In another method, the offsets can be calculated using standard circuit simulators such as SpectreTM from Cadence Systems. For example, the extracted view of the VCO can be simulated to obtain the code Dhigh for coarse tuning to the highest frequency in the band. Thus, Dhigh is the digital code which, when inputted to the VCO, causes it to oscillate very close to the highest frequency of the band. The search for Dhigh can be performed using an algorithm such as binary search. The other input to the VCO, V'ctrl, is set at a pre-determined fixed voltage. In an identical fashion, Dw, the digital code for coarse tuning to the lowest frequency in the band can be obtained. The other input to the VCO, Vcft7, is again set at the same pre-determined fixed voltage as during the search for Dhigh. The total offset for the band, Otot, is Dw, minus Dhigh since Dw is greater than Dhigh. This total offset is one type of the information that can be used for generating the offsets for each sub-band. It is a fixed number that can be stored in the digital memory.

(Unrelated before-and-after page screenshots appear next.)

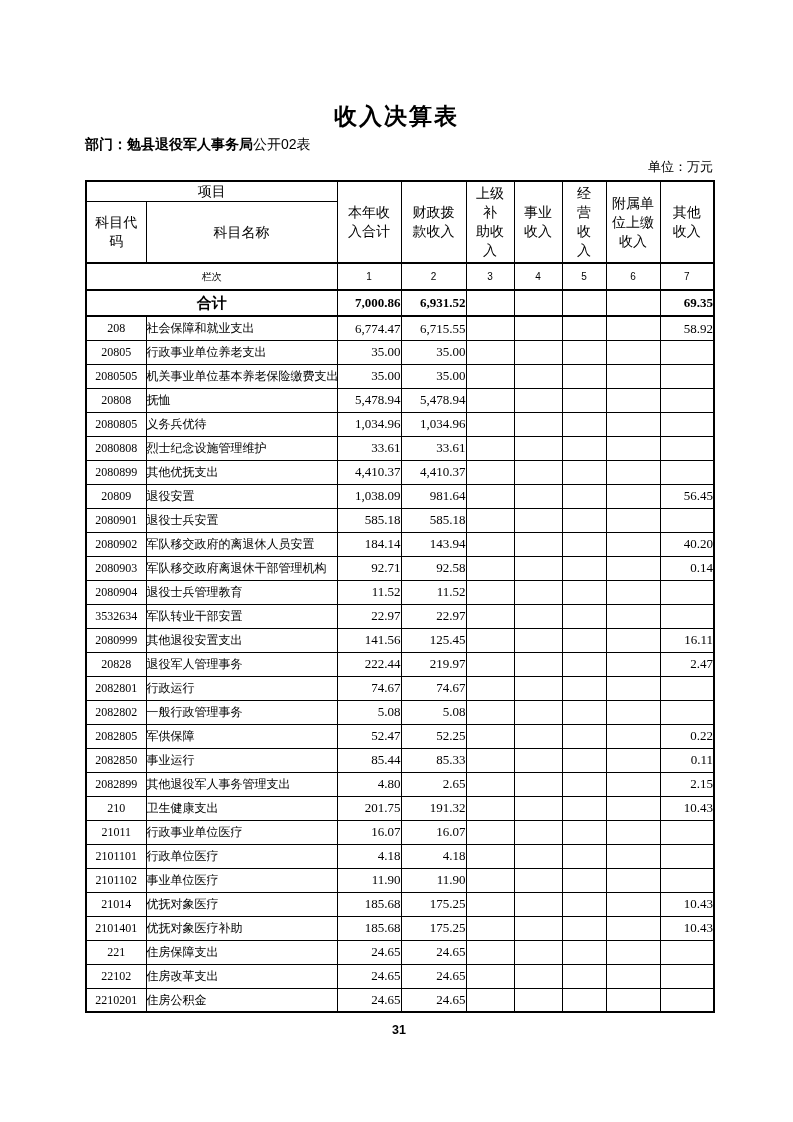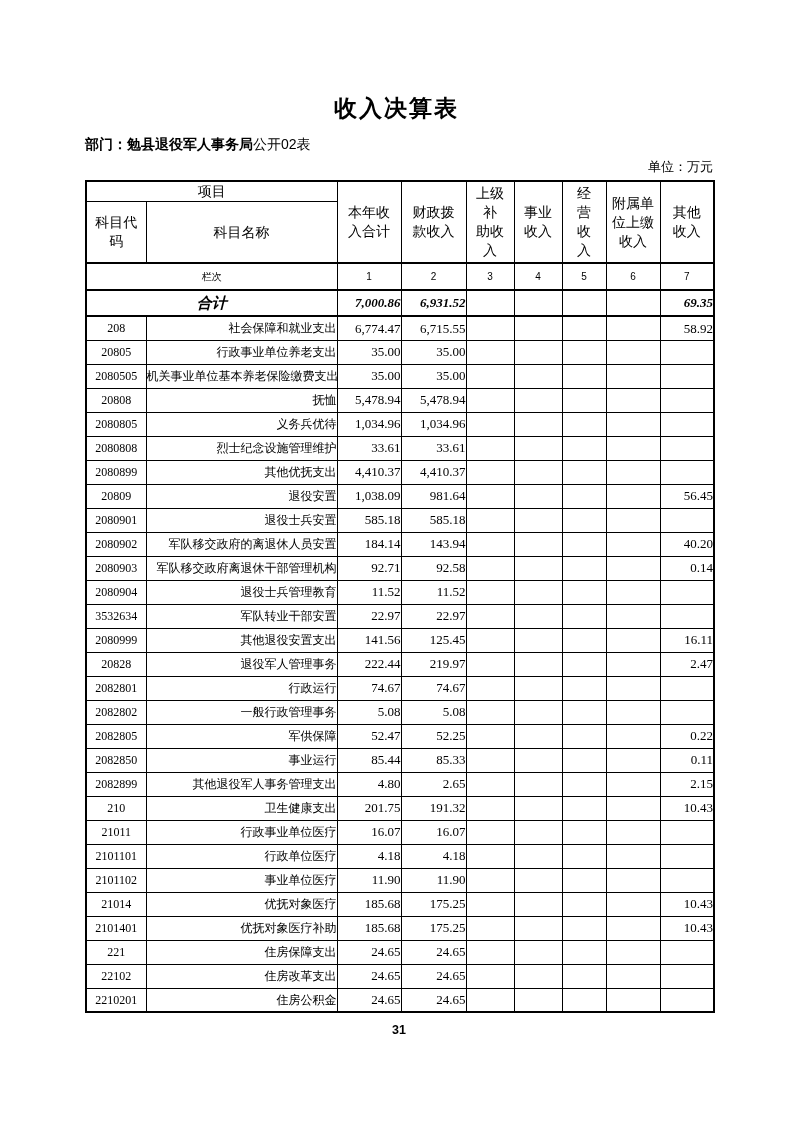--- a/index.html
+++ b/index.html
@@ -9,7 +9,7 @@
     font-family:"Liberation Sans", sans-serif;
   }
   .title {
-    position:absolute; top:93px; left:0; width:100%;
+    position:absolute; top:101px; left:0; width:100%;
     text-align:center; font-size:23px; font-weight:bold; letter-spacing:2px;
   }
   .meta-row {

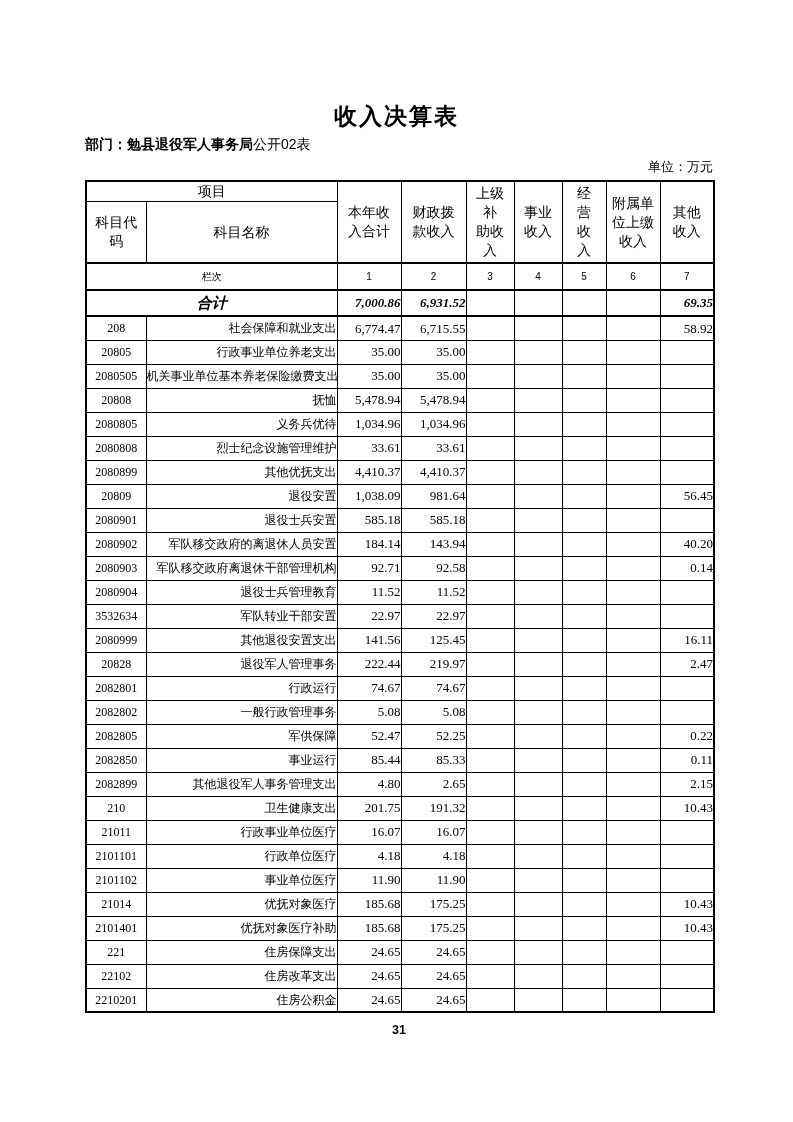--- a/index.html
+++ b/index.html
@@ -45,7 +45,7 @@
     border-top:2px solid #000; border-bottom:2px solid #000;
     text-align:center; font-size:10px;
   }
-  tr.r-total td { border-bottom:2px solid #000;font-style:italic; }
+  tr.r-total td { border-bottom:2px solid #000; }
   .t-label { text-align:center; font-weight:bold; font-size:15px; }
   .l-label { text-align:center; font-size:15px; }
   .c-code {

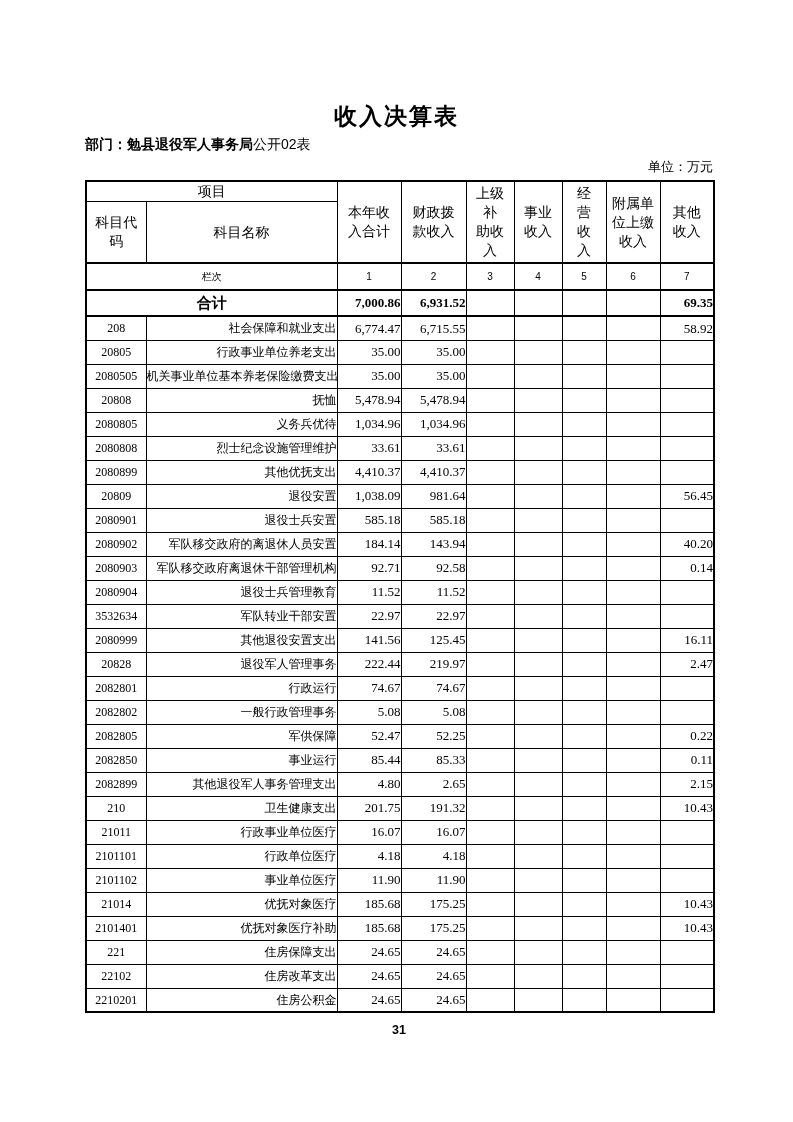--- a/index.html
+++ b/index.html
@@ -53,7 +53,7 @@
     font-family:"Liberation Serif", serif; font-size:12px;margin-top:6px;
   }
   .c-name {
-    text-align:right; padding-left:6px; white-space:nowrap;
+    text-align:left; padding-left:6px; white-space:nowrap;
     font-size:12px;
   }
   .c-num {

Of course, the total offset does not necessarily have to be defined as the difference between the digital codes for coarse tuning to the highest and lowest frequencies. A different total offset Otot can be defined and calculated as the difference in the digital codes for coarse tuning to any two frequencies, Yx and F2, within said frequency band of operation.
If silicon measurements on a test run of a prototype show that the offset is not exactly as simulated, a more accurate offset can be obtained from measurements in an identical fashion to that described above. The corrected offset would then be hard-wired in the digital memory before mass production.
The offset for each for each of the sub-bands can then be calculated by interpolating or extrapolating the total offset, Otot over the frequency band. For example, when the Fc is the highest frequency of the band and Otot is defined as the difference between the digital codes of the highest and lowest frequency within the pre-determined frequency band, the offset for each sub-band can be calculated by interpolating the total offset Otot. The offset for the highest sub-band at the highest frequencies can equal zero and the offset for the lowest sub-band at the lowest frequencies can equal Otot. The above described steps can be performed during normal operation or just once before the normal operation and stored in memory.
Variations of the above-described methods for determining the total offset can be used to obtain the offset for each sub-band. For example, the offset between two frequencies in the frequency band, not necessarily the highest and lowest, can be found in a similar manner. The offsets for the each sub-band can then be obtained by interpolating and/or extrapolating this new offset found over the frequencies of the entire band.